Leading Contract Vehicles & Why They Matter in FY Q4
- GSA MAS (Multiple Award Schedule): Fastest path to Q4 orders for commercial services. Agencies can order directly from approved vendors without a full competition. GSA MAS saw record Q4 orders through 2022.
- SEWP VI (NASA): IT products and solutions, government-wide. High-volume September ordering as agencies close IT budgets.
- OASIS+ SB & Unrestricted: Complex professional services GWAC. Task orders issued by multiple agencies. Watch GSA OASIS+ solicitations through the fiscal year close.
- Agency IDIQs & BPAs: If you’re already on an agency-specific IDIQ or BPA, Q4 is when call orders flow. Stay visible — send capability updates and schedule check-ins in July.
Conclusion: What to Do and What Not to Do
What to do
- Audit your SAM.gov registration — verify NAICS, capabilities narrative, and past performance are accurate and current before July 1.
- Build a short Q4 target list: No more than 5–8 opportunities total. Focused pursuit wins more than wide prospecting in a compressed quarter.

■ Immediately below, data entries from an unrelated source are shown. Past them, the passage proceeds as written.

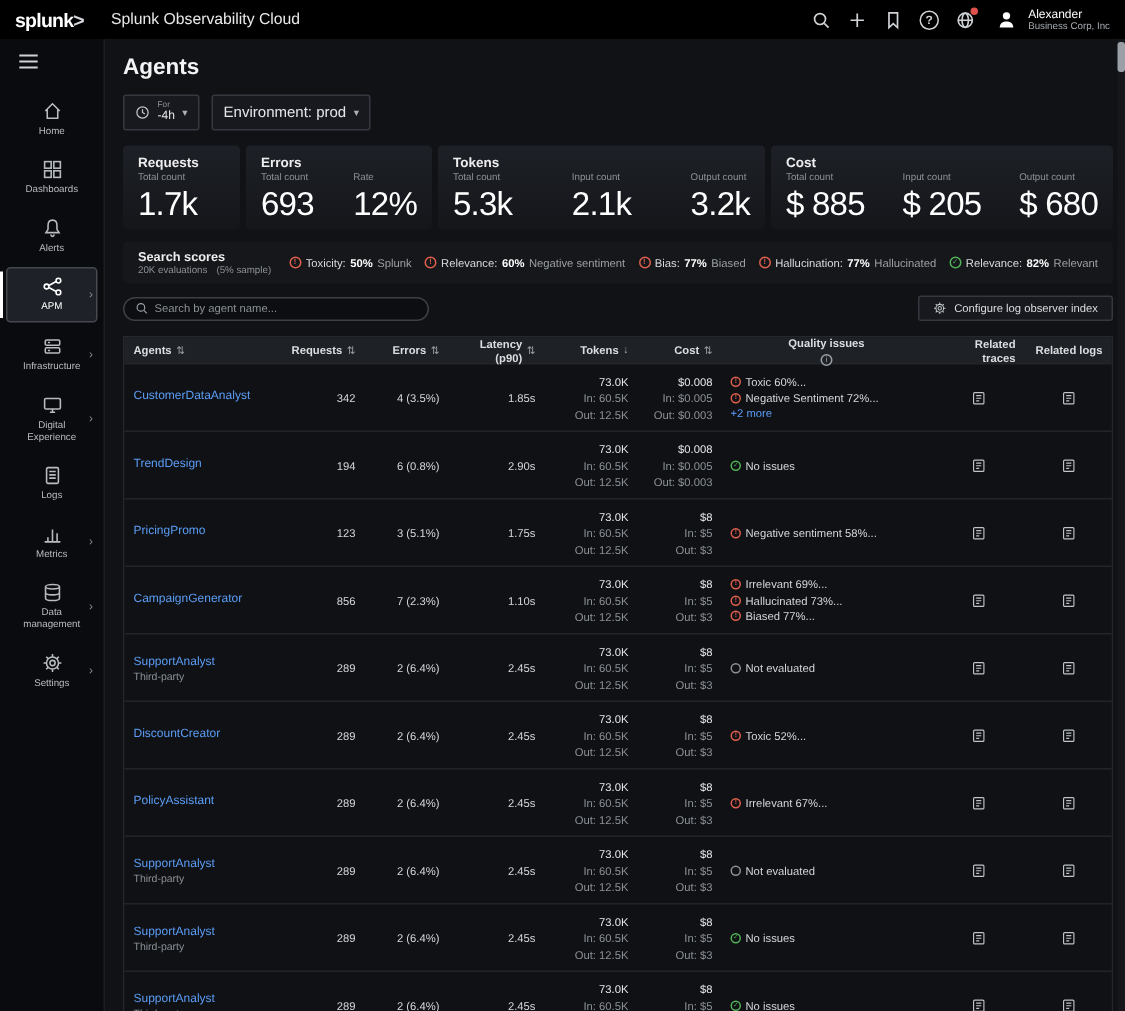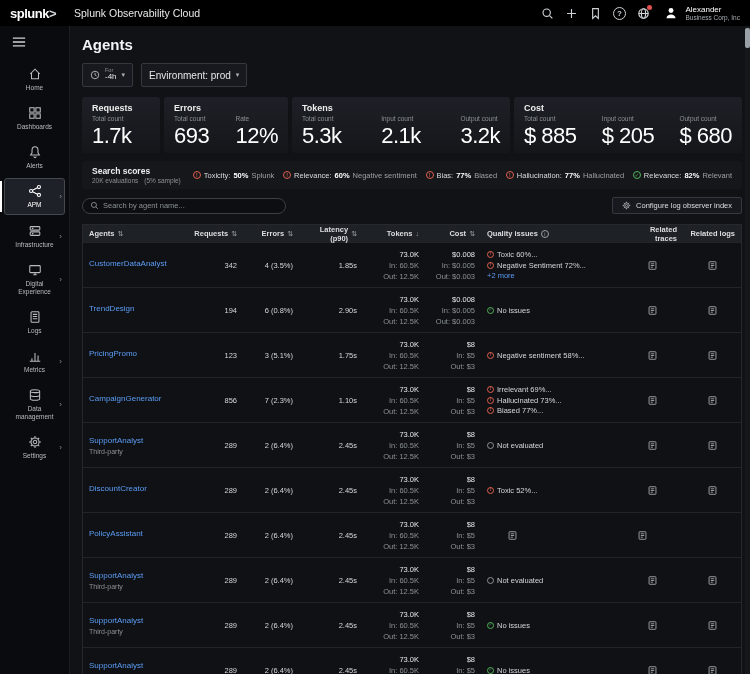--- a/index.html
+++ b/index.html
@@ -110,21 +110,21 @@
   .th { padding:0 6px; display:flex; align-items:center; gap:3px; cursor:pointer; }
   .sort { font-size:7px; color:#9aa0a6; font-weight:normal; }
   .info-ic { width:8px; height:8px; border:1px solid #9aa0a6; border-radius:50%; color:#9aa0a6;
              font-size:5.5px; font-weight:normal; display:inline-flex; align-items:center; justify-content:center; }
   .c-agents { width:108px; }
   .c-req { width:52px; justify-content:flex-end; text-align:right; }
   .c-err { width:56px; justify-content:flex-end; text-align:right; }
   .c-lat { width:64px; justify-content:flex-end; text-align:right; }
   .c-tok { width:62px; justify-content:flex-end; text-align:right; }
   .c-cost { width:56px; justify-content:flex-end; text-align:right; }
-  .c-q { width:140px; }
+  .c-q { width:140px;flex-direction:column; }
   .c-rt { width:62px; justify-content:flex-end; text-align:right; }
   .c-rl { flex:1; justify-content:flex-end; text-align:right; }
 
   .trow { display:flex; align-items:center; min-height:45px; border-top:1px solid #222428;
           font-size:7.5px; background:#0f1115; }
   .td { padding:2px 6px; }
   div.td.c-rt, div.td.c-rl { display:flex; justify-content:center; }
   .agent-link { color:#5c9df5; font-size:8px; cursor:pointer; }
   .agent-sub { color:#8c9196; font-size:7px; margin-top:3px; }
   .num { color:#d4d6d9; }
@@ -700,20 +700,26 @@
     <div class="td c-tok num">
       <div class="line-main">73.0K</div>
       <div class="line-sub">In: 60.5K</div>
       <div class="line-sub">Out: 12.5K</div>
     </div>
     <div class="td c-cost num">
       <div class="line-main">$8</div>
       <div class="line-sub">In: $5</div>
       <div class="line-sub">Out: $3</div>
     </div>
+    <div class="td c-q">
+            <div class="issue">
+              <span class="iss-ic iss-error">!</span>
+              <span class="issue-text">Irrelevant 67%...</span>
+            </div>
+          </div>
     <div class="td c-rt doc-btn">
       <svg viewBox="0 0 16 16">
               <rect x="3" y="2.5" width="10" height="11" rx="1"></rect>
               <path d="M5.5 5.5 H10.5 M5.5 8 H10.5 M5.5 10.5 H8.5"></path>
             </svg>
     </div>
     <div class="td c-rl doc-btn">
       <svg viewBox="0 0 16 16">
               <rect x="3" y="2.5" width="10" height="11" rx="1"></rect>
               <path d="M5.5 5.5 H10.5 M5.5 8 H10.5 M5.5 10.5 H8.5"></path>

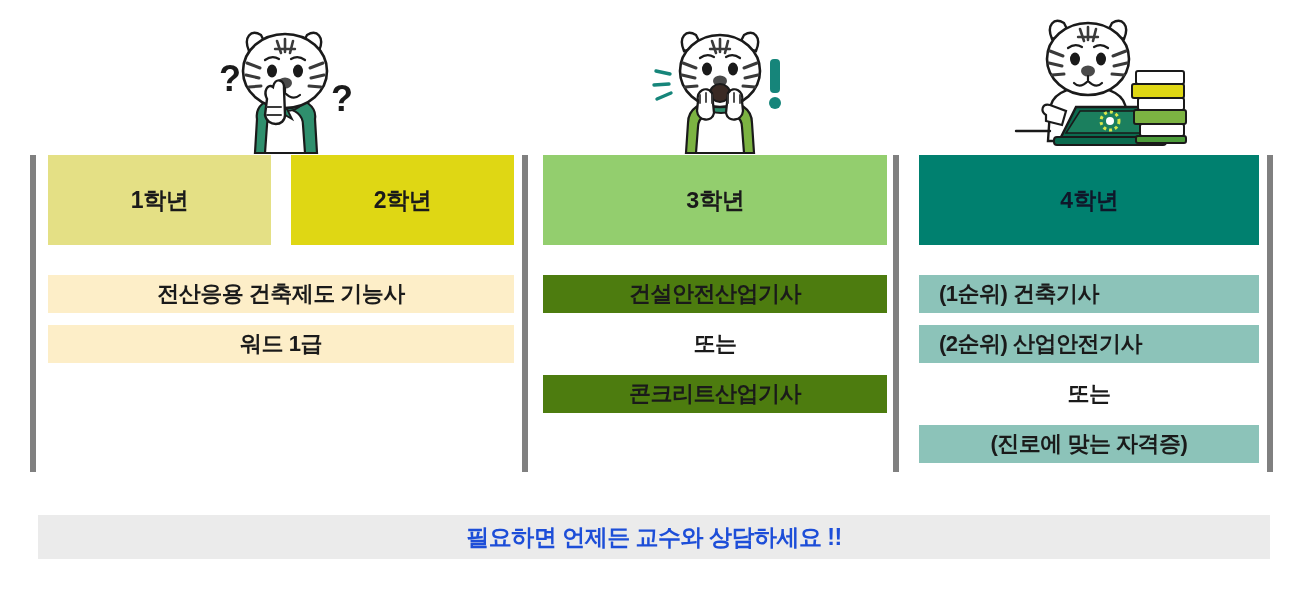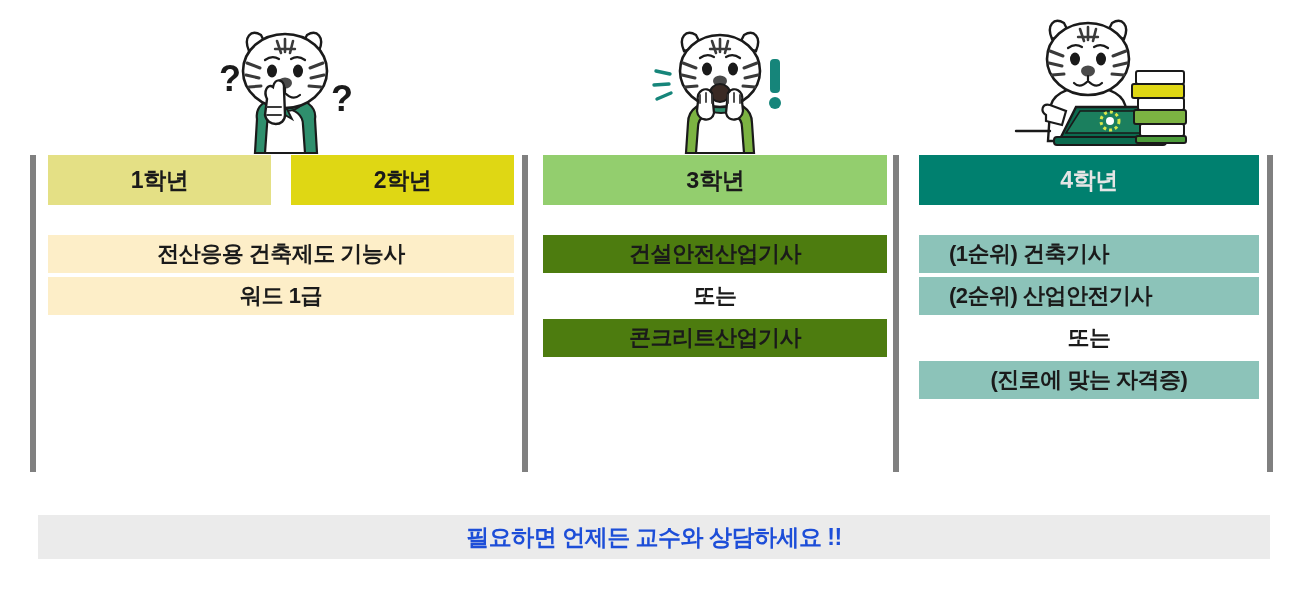--- a/index.html
+++ b/index.html
@@ -55,58 +55,58 @@
     position: absolute;
     top: 0;
   }
   .col-1 { left: 48px; width: 466px; }
   .col-2 { left: 543px; width: 344px; font-family: Liberation Mono, monospace; }
   .col-3 { left: 919px; width: 340px; }
 
   .header-strip {
     display: flex;
     width: 100%;
-    height: 50px;
+    height: 90px;
     gap: 20px;
   }
   .hdr {
     flex: 1 1 auto;
     display: flex;
     align-items: center;
     justify-content: center;
     font-size: 23px;
     font-weight: bold;
     color: #1a1a1a;
     letter-spacing: -0.5px;
   }
   .hdr-y1 { background: #e4e085; }
   .hdr-y2 { background: #dfd714; }
   .hdr-g3 { background: #93ce6e; }
-  .hdr-t4 { background: #00806f; color: #e5e5e5; }
+  .hdr-t4 { background: #00806f; color: #0f172a; font-family: Liberation Mono, monospace; }
 
   .rows {
     margin-top: 30px;
     width: 100%;
   }
   .row {
     display: flex;
     align-items: center;
     justify-content: center;
     height: 38px;
-    margin-bottom: 4px;
+    margin-bottom: 12px;
     font-size: 22px;
     font-weight: bold;
     color: #1a1a1a;
     letter-spacing: -0.5px;
   }
   .row.cream { background: #fdeec8; }
   .row.lightgreen { background: #4d7c0f; }
   .row.teal { background: #8cc3b9; }
   .row.plain { background: transparent; }
-  .row.left { justify-content: flex-start; padding-left: 30px; }
+  .row.left { justify-content: flex-start; padding-left: 20px; }
 
   
   .footer-banner {
     position: absolute;
     left: 38px;
     top: 515px;
     width: 1232px;
     height: 44px;
     background: #ebebeb;
     display: flex;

- Reach out to existing customers in early July. A simple “how can we help with Q4?” email often turns into a task order.
- Monitor SAM.gov daily and set email alerts. Q4 windows are tight — 10–15 days from release to due date is typical.
- Have a compliance-ready proposal shell for your core service areas so you can turn around a competitive response in 7–10 days if needed.
What not to do
- Don’t chase volume. Responding to 20 Q4 RFPs and winning zero is common. Responding to 5 well-targeted opportunities and winning 1–2 is a better Q4 strategy.
- Don’t assume every agency has a Q4 windfall. Some agencies spend their budget evenly; others have programmatic holds into Q3. Research the specific agency’s prior Q4 pattern on USASpending.gov before investing pursuit time.
- Don’t submit a non-compliant proposal because the deadline was tight. A late or non-compliant proposal wastes more time than a no-bid decision. If you can’t put together a compliant response, issue a no-bid.
- Don’t ignore teaming. If you lack a specific capability or size standard for a set-aside, a strategic team formed in early Q4 can open doors that would otherwise be closed.